Chez certaines personnes vivant avec le VIH (PvVIH), des troubles neurocognitifs (TNC) peuvent survenir alors que la charge virale plasmatique est contrôlée par traitement antirétroviral. Jusqu’à 1/3 des PvVIH sous traitement antirétroviral pourrait souffrir de formes asymptomatiques à modérées de déficits cognitifs. L’étiologie et la pathophysiologie de ces formes neurologiques demeurent mal comprises, elles sont complexes et multifactorielles. Selon une hypothèse prédominante, la neuroinflammation, liée à la neuropathogénicité de protéines du VIH et/ou à des facteurs contributifs indépendants du VIH, tels que des infections cérébrales, pourrait contribuer à ces troubles. Par exemple, des données suggèrent qu’une infection cérébrale persistante par le parasite Toxoplasma gondii est associée à des TNC-VIH plus sévères, mais les mécanismes aggravateurs sont inconnus.
Antagoniste du récepteur CCR5, le maraviroc constitue à la fois un inhibiteur de l’entrée du VIH à tropisme CCR5, et un modulateur de la migration des leucocytes. Certaines études encore controversées ont rapporté un effet bénéfique du maraviroc (en combinaison à un traitement antirétroviral) sur les TNC-VIH. Hors contexte VIH, il est établi dans des modèles précliniques, que le maraviroc favorise la récupération cognitive dans des contextes neuroinflammatoires induits par un choc traumatique, un accident vasculaire ou au cours du vieillissement. L’effet semble être dépendant d’une signalisation par CCR5 intrinsèque aux cellules résidentes du système nerveux central, telles que les neurones et la microglie.

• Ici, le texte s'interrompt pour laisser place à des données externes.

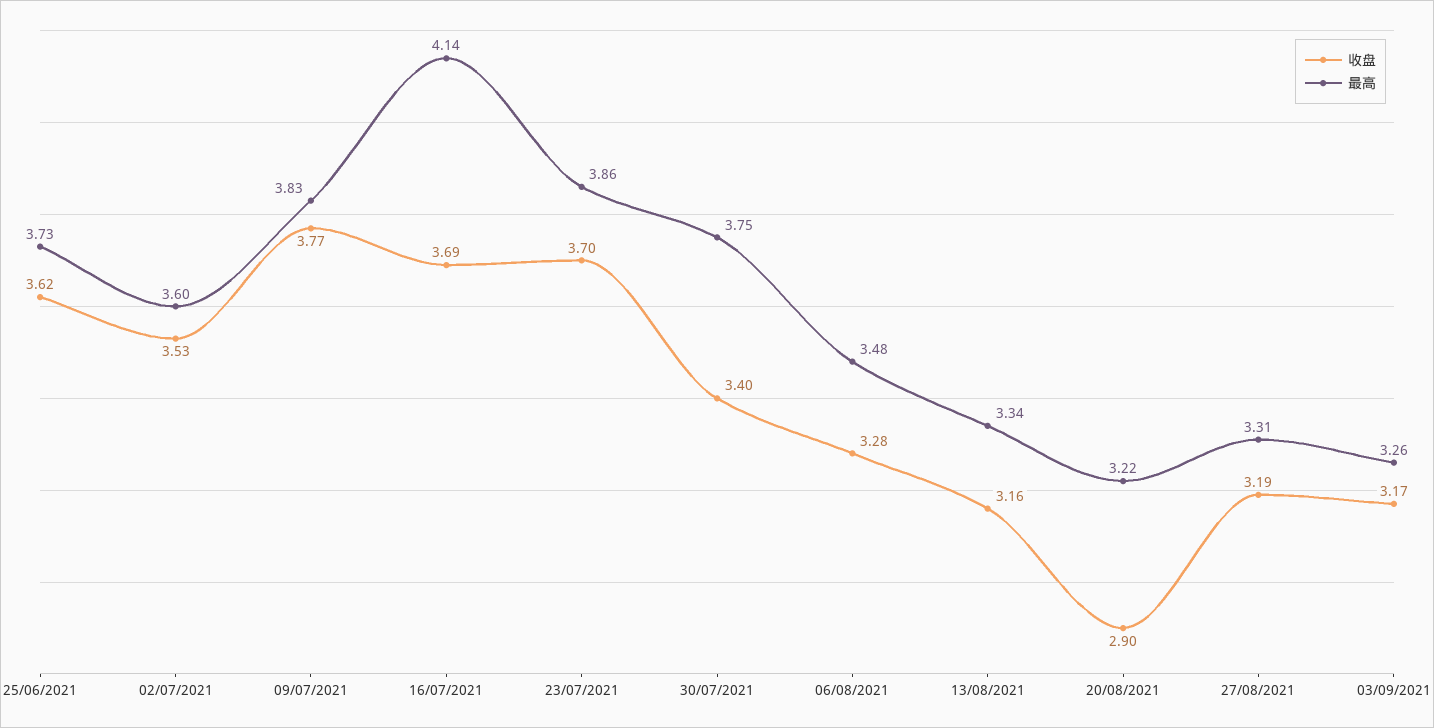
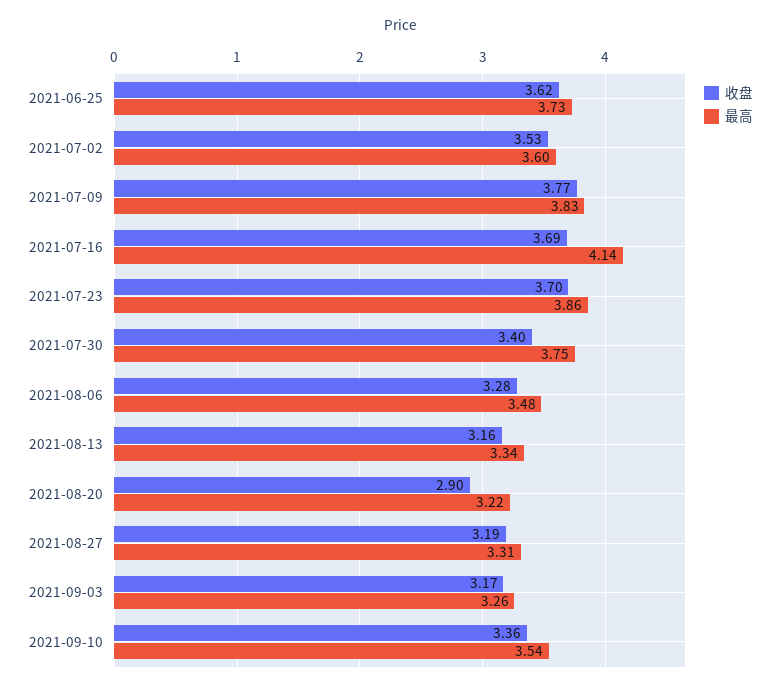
收盘, 2021-09-10: none -> 3.36
最高, 2021-09-10: none -> 3.54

Toxoplasma gondii est un parasite intracellulaire qui persiste de façon latente dans les neurones. Des évidences suggèrent que cette infection chronique peut faire le lit de divers troubles neuropsychiatriques. Notre équipe a récemment développé des modèles de toxoplasmose chez la souris qui miment les situations physiopathologiques retrouvées chez l’humain : encéphalite, latence, ou clairance. Ces modèles nous ont permis de cartographier en détails la neuroinflammation et les dysfonctions cognitives associées à l’infection, dont certaines (déficits de mémoire spatiale) évoquent les TNC-VIH. A ce jour, l’implication de CCR5 dans les altérations comportementales associées à T. gondii n’est pas connue, mais nous avons montré que l’infection par T. gondii accroit la production de ligands de CCR5 dans le cerveau.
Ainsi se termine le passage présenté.